Material provided
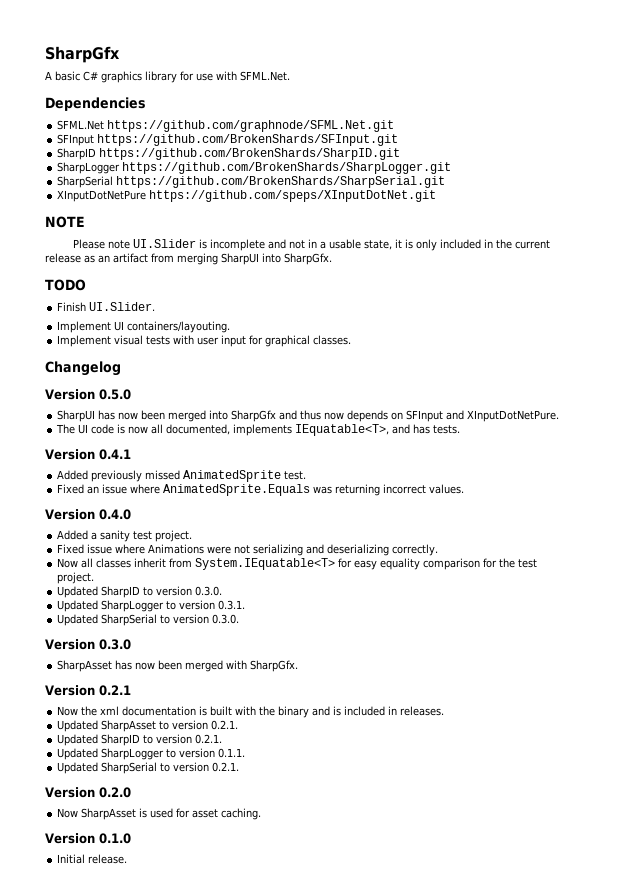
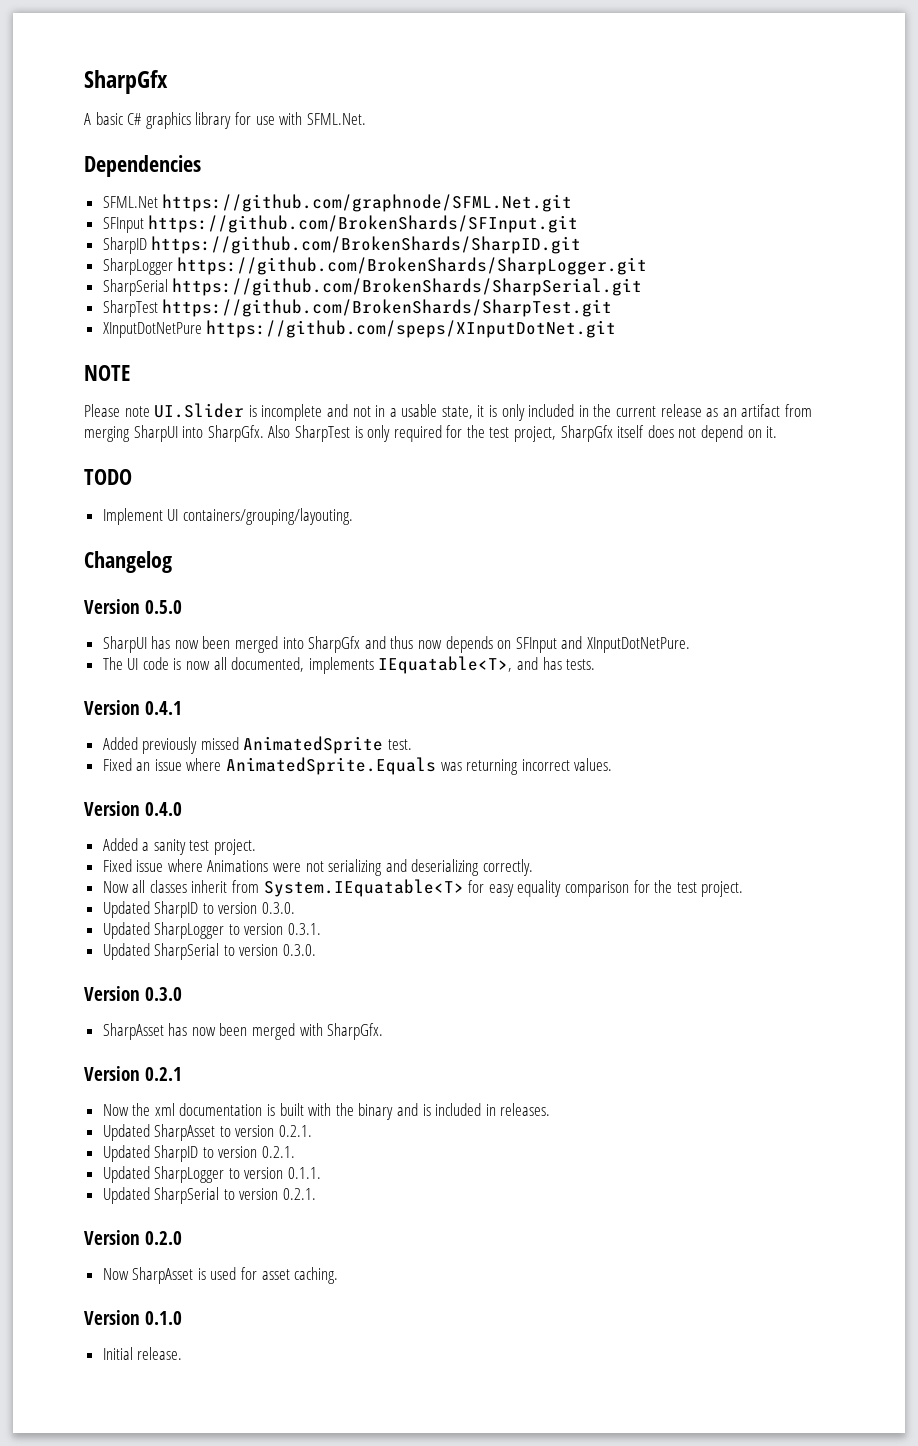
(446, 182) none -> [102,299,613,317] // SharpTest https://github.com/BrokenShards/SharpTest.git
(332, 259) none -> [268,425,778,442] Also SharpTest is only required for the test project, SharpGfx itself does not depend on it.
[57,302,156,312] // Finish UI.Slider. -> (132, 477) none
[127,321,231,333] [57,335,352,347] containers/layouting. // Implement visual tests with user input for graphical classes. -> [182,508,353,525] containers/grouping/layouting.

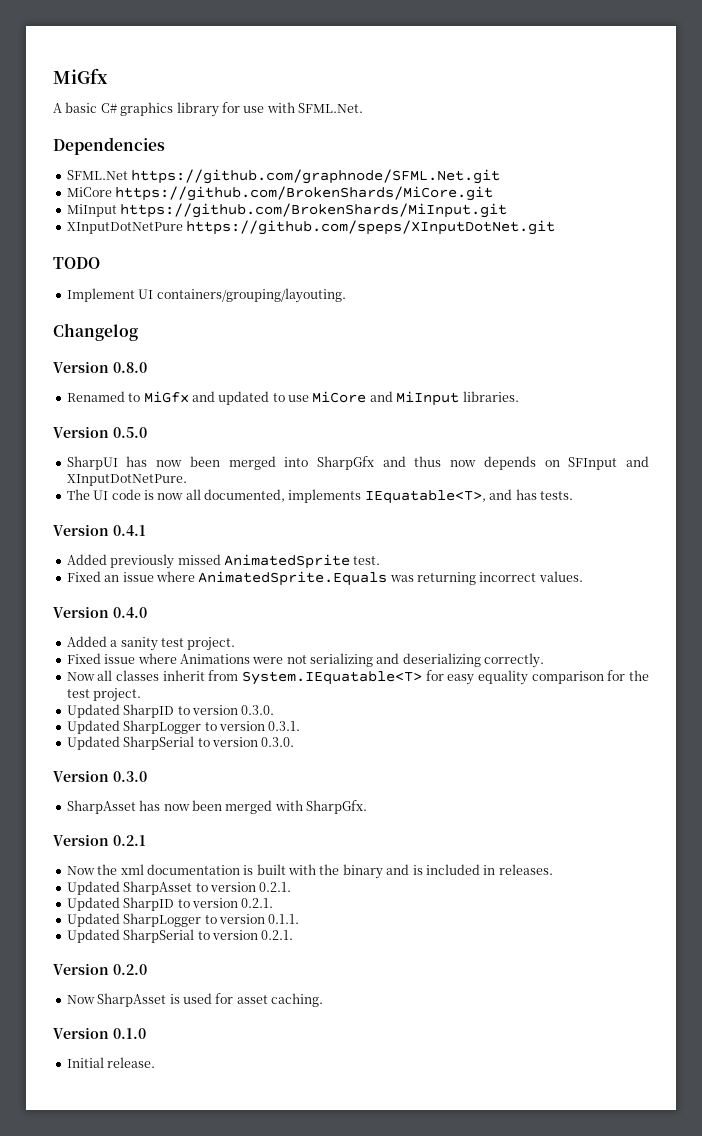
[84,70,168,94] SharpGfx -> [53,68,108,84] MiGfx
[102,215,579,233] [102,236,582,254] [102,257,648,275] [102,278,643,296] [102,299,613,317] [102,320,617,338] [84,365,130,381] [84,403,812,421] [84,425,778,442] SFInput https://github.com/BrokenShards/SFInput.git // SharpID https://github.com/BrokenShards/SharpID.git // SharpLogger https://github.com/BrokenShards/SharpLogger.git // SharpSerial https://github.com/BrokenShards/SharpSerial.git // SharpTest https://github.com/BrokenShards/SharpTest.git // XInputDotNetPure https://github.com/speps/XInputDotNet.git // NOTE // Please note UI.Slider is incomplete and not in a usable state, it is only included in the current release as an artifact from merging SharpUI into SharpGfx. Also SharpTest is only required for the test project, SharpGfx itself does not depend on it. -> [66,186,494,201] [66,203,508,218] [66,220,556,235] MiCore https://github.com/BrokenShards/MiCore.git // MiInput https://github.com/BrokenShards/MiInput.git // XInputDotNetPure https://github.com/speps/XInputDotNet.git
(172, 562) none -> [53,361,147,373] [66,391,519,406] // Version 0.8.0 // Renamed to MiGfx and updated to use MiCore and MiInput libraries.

==

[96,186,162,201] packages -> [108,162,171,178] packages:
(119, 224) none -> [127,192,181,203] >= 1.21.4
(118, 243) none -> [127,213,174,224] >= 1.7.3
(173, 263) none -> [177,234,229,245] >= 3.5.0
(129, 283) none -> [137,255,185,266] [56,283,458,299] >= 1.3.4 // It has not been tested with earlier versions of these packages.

--

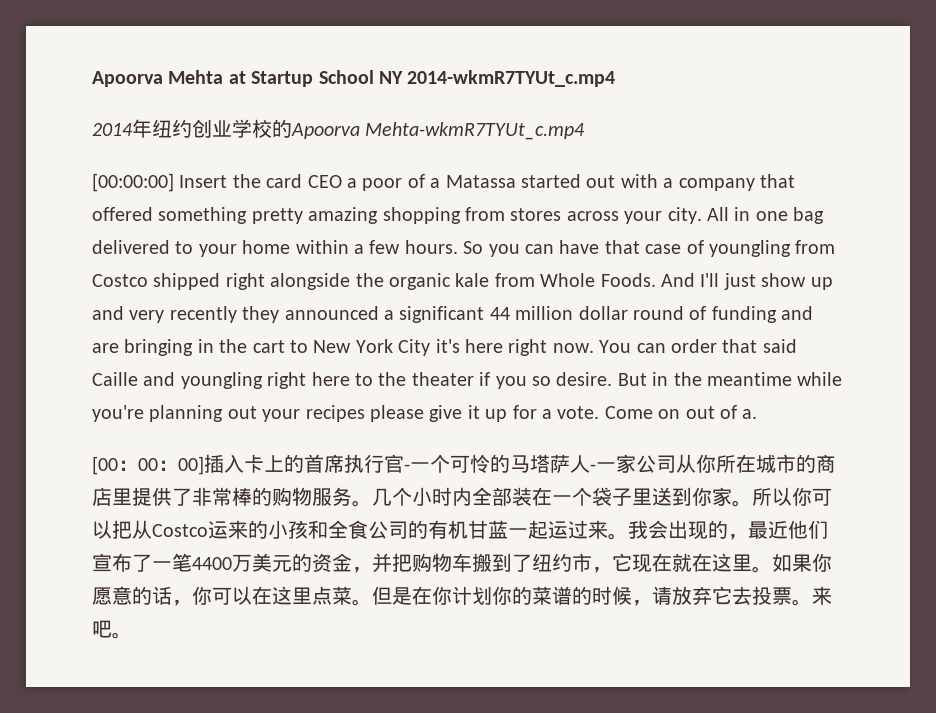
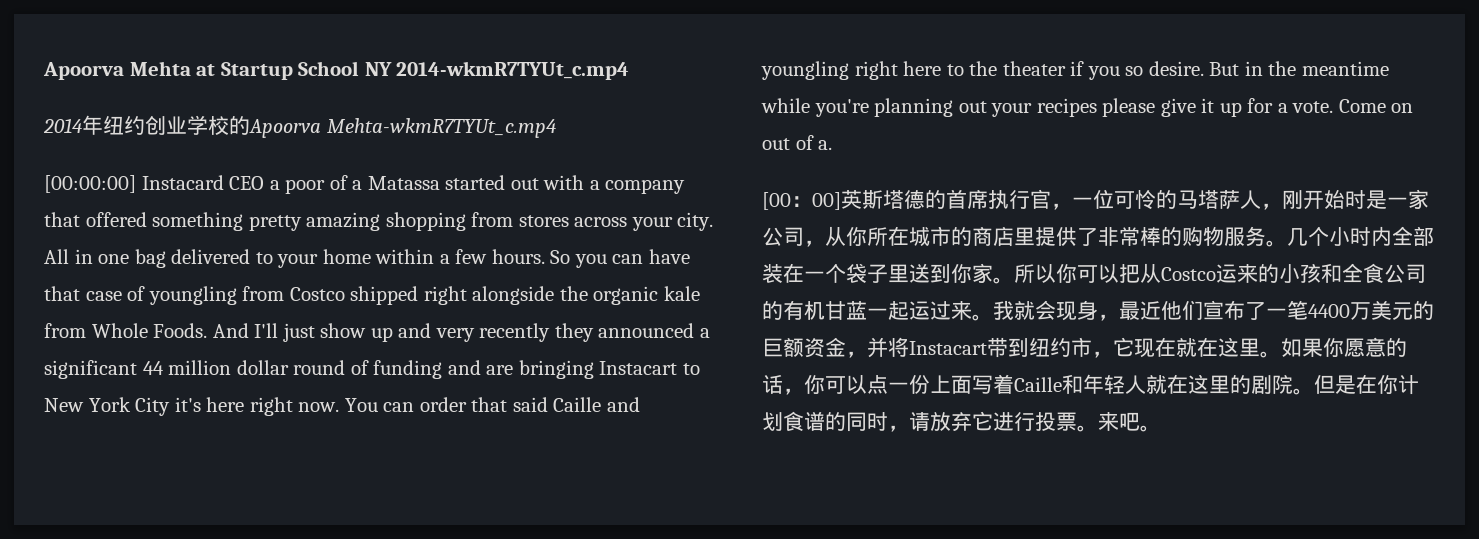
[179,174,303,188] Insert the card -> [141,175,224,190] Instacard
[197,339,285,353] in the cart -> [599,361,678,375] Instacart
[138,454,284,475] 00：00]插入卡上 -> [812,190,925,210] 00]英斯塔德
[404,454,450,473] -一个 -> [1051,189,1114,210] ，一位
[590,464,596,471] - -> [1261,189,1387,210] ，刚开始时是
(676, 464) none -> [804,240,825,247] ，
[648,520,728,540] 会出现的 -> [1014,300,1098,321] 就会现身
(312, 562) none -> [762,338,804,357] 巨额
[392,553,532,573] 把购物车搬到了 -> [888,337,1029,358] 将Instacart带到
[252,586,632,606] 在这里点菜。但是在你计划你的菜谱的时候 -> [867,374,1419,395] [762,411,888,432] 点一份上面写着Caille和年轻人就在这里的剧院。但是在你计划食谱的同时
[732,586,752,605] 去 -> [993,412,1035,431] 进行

Task directions
Copy every line in the listing above where the string "MiCore" turns up.

Task answer
[102,215,579,233] [102,236,582,254] [102,257,648,275] [102,278,643,296] [102,299,613,317] [102,320,617,338] [84,365,130,381] [84,403,812,421] [84,425,778,442] SFInput https://github.com/BrokenShards/SFInput.git // SharpID https://github.com/BrokenShards/SharpID.git // SharpLogger https://github.com/BrokenShards/SharpLogger.git // SharpSerial https://github.com/BrokenShards/SharpSerial.git // SharpTest https://github.com/BrokenShards/SharpTest.git // XInputDotNetPure https://github.com/speps/XInputDotNet.git // NOTE // Please note UI.Slider is incomplete and not in a usable state, it is only included in the current release as an artifact from merging SharpUI into SharpGfx. Also SharpTest is only required for the test project, SharpGfx itself does not depend on it. -> [66,186,494,201] [66,203,508,218] [66,220,556,235] MiCore https://github.com/BrokenShards/MiCore.git // MiInput https://github.com/BrokenShards/MiInput.git // XInputDotNetPure https://github.com/speps/XInputDotNet.git
(172, 562) none -> [53,361,147,373] [66,391,519,406] // Version 0.8.0 // Renamed to MiGfx and updated to use MiCore and MiInput libraries.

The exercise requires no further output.